--- TASK DIRECTIONS ---
The answer must repeat every record exactly, with all pictures omitted.

--- GIVEN INFORMATION ---
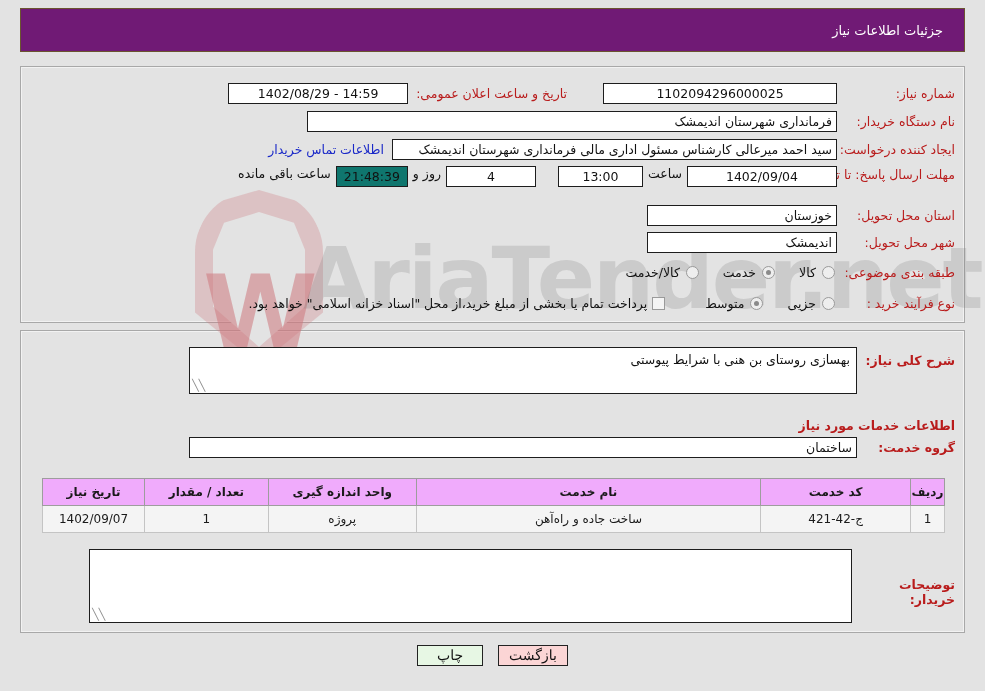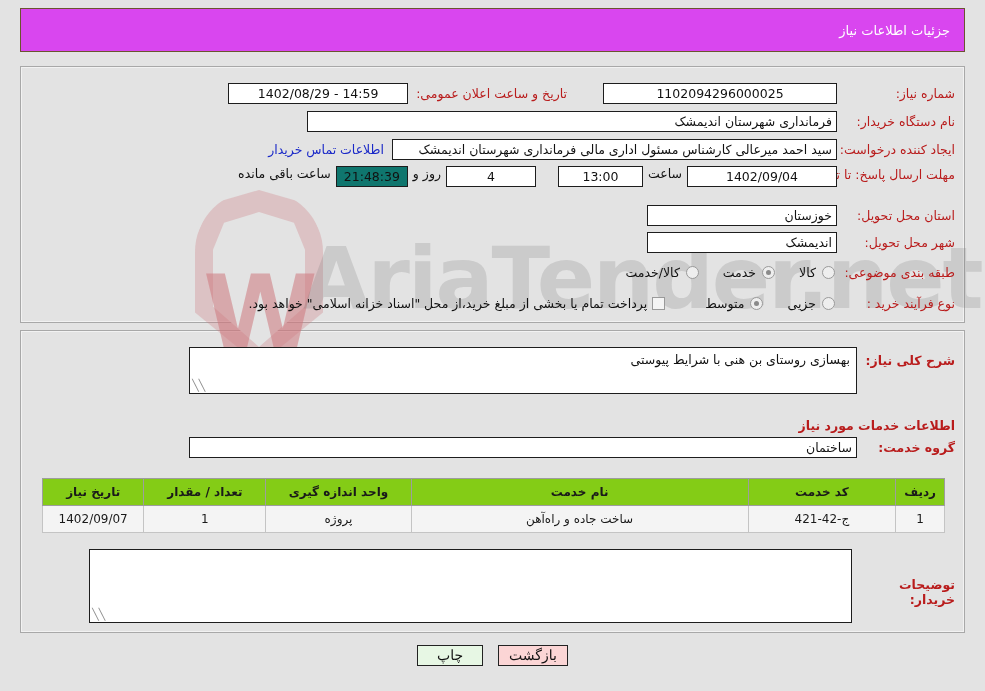--- a/index.html
+++ b/index.html
@@ -68,13 +68,13 @@
     position: absolute;
     left: 20px; top: 8px;
     width: 945px; height: 44px;
-    background: #d946ef;
+    background: #701a75;
     border: 1px solid #6b5430;
     color: #ffffff;
     display: flex;
     align-items: center;
     justify-content: flex-start;
-    padding: 0 14px;
+    padding: 0 21px;
     font-size: 13px;
     z-index: 2;
   }

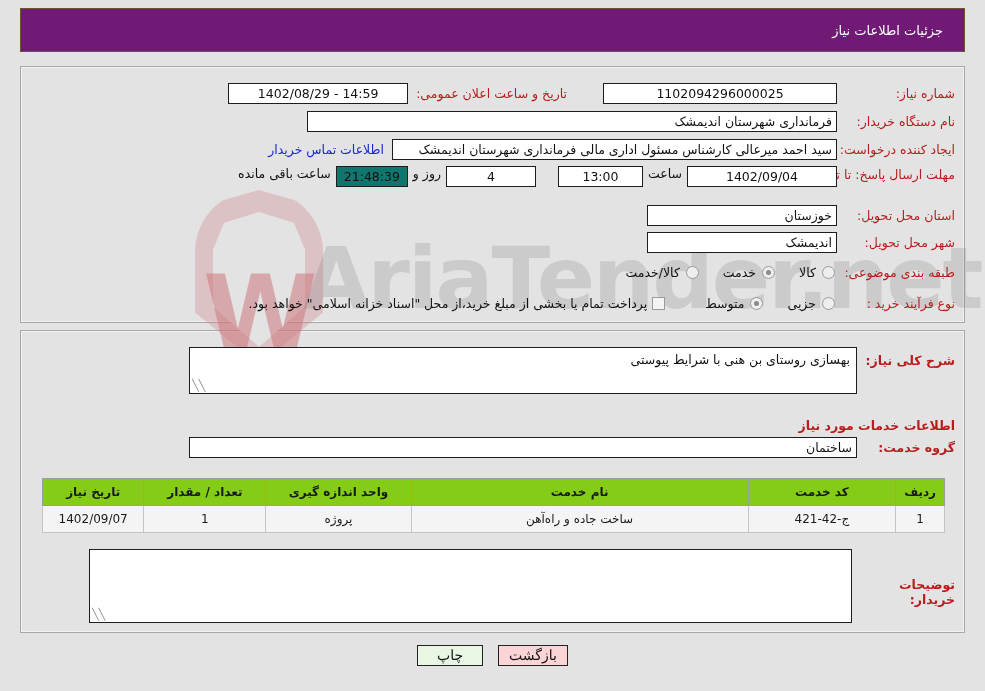--- a/index.html
+++ b/index.html
@@ -197,12 +197,12 @@
     z-index: 3;
   }
   #svc-table th {
-    background: #84cc16;
+    background: #f0abfc;
     border: 1px solid #9d9d9d;
     font-weight: bold;
     color: #1a1a1a;
     height: 27px;
-    padding: 2px 8px;
+    padding: 2px 0;
   }
   #svc-table td {
     background: #f4f4f4;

--- EXERCISE ANSWER ---
--- a/index.html
+++ b/index.html
@@ -68,13 +68,13 @@
     position: absolute;
     left: 20px; top: 8px;
     width: 945px; height: 44px;
-    background: #d946ef;
+    background: #701a75;
     border: 1px solid #6b5430;
     color: #ffffff;
     display: flex;
     align-items: center;
     justify-content: flex-start;
-    padding: 0 14px;
+    padding: 0 21px;
     font-size: 13px;
     z-index: 2;
   }

--- a/index.html
+++ b/index.html
@@ -197,12 +197,12 @@
     z-index: 3;
   }
   #svc-table th {
-    background: #84cc16;
+    background: #f0abfc;
     border: 1px solid #9d9d9d;
     font-weight: bold;
     color: #1a1a1a;
     height: 27px;
-    padding: 2px 8px;
+    padding: 2px 0;
   }
   #svc-table td {
     background: #f4f4f4;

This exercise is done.